[Edit tracking data]

══════════

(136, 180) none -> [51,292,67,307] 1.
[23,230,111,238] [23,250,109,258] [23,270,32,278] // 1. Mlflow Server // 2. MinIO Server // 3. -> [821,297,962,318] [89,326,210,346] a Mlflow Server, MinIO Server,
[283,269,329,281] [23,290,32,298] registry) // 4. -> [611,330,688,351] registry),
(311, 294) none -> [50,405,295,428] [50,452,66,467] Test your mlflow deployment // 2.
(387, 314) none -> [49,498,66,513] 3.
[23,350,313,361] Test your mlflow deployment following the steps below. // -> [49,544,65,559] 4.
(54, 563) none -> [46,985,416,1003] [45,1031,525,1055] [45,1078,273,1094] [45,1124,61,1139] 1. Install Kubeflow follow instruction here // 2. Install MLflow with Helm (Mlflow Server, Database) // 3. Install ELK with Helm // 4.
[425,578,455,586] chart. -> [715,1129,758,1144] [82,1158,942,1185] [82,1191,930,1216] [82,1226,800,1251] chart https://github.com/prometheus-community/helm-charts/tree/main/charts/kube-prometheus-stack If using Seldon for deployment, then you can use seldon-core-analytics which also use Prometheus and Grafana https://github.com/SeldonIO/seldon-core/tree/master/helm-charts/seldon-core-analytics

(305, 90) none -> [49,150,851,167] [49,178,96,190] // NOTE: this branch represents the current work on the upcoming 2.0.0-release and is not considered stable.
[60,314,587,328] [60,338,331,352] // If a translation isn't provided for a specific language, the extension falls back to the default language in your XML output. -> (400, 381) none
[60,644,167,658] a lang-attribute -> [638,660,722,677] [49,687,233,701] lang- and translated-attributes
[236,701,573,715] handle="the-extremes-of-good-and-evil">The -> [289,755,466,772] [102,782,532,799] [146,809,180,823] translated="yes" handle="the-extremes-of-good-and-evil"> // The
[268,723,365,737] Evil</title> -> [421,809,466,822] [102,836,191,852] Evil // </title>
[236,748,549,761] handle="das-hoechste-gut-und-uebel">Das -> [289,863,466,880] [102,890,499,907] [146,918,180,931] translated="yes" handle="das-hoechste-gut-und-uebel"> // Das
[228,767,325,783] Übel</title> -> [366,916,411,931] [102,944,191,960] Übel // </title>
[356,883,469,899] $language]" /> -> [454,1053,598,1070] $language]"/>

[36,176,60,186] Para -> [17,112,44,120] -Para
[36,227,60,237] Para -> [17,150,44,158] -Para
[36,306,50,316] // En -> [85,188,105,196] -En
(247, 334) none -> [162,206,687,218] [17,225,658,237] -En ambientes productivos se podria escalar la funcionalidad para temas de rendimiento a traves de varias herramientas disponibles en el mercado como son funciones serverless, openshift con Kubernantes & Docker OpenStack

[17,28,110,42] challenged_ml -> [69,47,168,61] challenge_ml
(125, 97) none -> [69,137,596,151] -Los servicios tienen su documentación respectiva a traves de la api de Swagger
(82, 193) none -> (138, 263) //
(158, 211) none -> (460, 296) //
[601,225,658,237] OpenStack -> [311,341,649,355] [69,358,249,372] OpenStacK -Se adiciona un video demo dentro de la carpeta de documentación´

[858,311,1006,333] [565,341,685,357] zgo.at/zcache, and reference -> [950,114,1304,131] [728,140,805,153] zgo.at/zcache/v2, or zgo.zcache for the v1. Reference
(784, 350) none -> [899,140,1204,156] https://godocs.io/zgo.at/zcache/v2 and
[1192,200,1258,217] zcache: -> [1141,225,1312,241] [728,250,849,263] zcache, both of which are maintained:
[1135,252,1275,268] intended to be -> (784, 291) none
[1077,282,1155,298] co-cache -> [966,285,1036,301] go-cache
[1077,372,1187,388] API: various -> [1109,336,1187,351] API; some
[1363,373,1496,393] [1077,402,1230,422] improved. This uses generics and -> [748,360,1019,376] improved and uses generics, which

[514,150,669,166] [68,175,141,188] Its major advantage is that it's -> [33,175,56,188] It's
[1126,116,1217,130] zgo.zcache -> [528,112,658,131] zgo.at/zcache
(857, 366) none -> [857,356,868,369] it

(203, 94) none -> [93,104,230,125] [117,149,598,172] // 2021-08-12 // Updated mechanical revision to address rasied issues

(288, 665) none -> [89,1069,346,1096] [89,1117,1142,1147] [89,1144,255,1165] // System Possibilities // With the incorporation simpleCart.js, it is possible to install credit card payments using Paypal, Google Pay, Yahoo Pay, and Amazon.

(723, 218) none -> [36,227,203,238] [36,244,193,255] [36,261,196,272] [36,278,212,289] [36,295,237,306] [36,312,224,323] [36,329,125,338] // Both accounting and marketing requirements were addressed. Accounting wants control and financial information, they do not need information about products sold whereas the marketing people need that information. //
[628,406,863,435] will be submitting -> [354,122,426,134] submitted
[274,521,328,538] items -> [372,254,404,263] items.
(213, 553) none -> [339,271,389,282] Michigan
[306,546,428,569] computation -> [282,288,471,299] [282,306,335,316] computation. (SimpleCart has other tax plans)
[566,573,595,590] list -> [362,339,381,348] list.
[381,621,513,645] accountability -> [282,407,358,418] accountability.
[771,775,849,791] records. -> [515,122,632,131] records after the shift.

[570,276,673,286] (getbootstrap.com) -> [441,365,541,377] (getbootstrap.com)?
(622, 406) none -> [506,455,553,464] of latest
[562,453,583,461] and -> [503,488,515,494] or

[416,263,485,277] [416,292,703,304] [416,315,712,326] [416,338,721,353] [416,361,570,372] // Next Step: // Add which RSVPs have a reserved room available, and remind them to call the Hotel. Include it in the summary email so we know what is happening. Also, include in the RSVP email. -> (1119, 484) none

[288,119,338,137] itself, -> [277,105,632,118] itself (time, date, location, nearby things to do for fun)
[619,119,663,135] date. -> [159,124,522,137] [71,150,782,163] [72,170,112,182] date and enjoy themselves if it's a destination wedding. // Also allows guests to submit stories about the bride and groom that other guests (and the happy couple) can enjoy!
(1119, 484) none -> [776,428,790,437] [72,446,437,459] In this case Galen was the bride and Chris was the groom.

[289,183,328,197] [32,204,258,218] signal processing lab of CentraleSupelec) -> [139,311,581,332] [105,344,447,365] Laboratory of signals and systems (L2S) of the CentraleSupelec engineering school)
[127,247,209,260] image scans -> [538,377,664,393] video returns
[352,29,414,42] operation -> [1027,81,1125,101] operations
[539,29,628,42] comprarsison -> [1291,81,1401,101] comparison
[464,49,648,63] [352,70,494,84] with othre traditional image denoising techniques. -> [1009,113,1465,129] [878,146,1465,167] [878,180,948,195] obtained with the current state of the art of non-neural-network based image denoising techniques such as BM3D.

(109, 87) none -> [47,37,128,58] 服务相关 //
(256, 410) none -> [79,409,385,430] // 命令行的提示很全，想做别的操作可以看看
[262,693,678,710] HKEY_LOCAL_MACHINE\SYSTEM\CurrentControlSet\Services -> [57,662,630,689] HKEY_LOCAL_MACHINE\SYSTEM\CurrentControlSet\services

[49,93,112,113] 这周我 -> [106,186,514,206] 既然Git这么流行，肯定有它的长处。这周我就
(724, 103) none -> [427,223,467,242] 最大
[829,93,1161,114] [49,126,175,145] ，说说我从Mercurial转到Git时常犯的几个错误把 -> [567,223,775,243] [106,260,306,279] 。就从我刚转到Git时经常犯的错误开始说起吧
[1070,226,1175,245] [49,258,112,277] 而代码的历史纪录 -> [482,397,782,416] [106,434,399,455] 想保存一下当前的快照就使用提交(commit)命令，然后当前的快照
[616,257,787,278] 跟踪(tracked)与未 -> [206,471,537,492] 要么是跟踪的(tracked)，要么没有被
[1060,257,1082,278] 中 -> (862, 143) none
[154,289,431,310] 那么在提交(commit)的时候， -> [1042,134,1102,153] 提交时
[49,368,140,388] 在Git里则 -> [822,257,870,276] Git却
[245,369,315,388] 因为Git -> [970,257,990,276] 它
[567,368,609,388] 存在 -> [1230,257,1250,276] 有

══════════

EXERCISE BRIEF. All lines from the top of the data through the line containing "[283,269,329,281] [23,290,32,298] registry)" need to be retyped exactly, and nothing more.

SOLUTION.
(136, 180) none -> [51,292,67,307] 1.
[23,230,111,238] [23,250,109,258] [23,270,32,278] // 1. Mlflow Server // 2. MinIO Server // 3. -> [821,297,962,318] [89,326,210,346] a Mlflow Server, MinIO Server,
[283,269,329,281] [23,290,32,298] registry) // 4. -> [611,330,688,351] registry),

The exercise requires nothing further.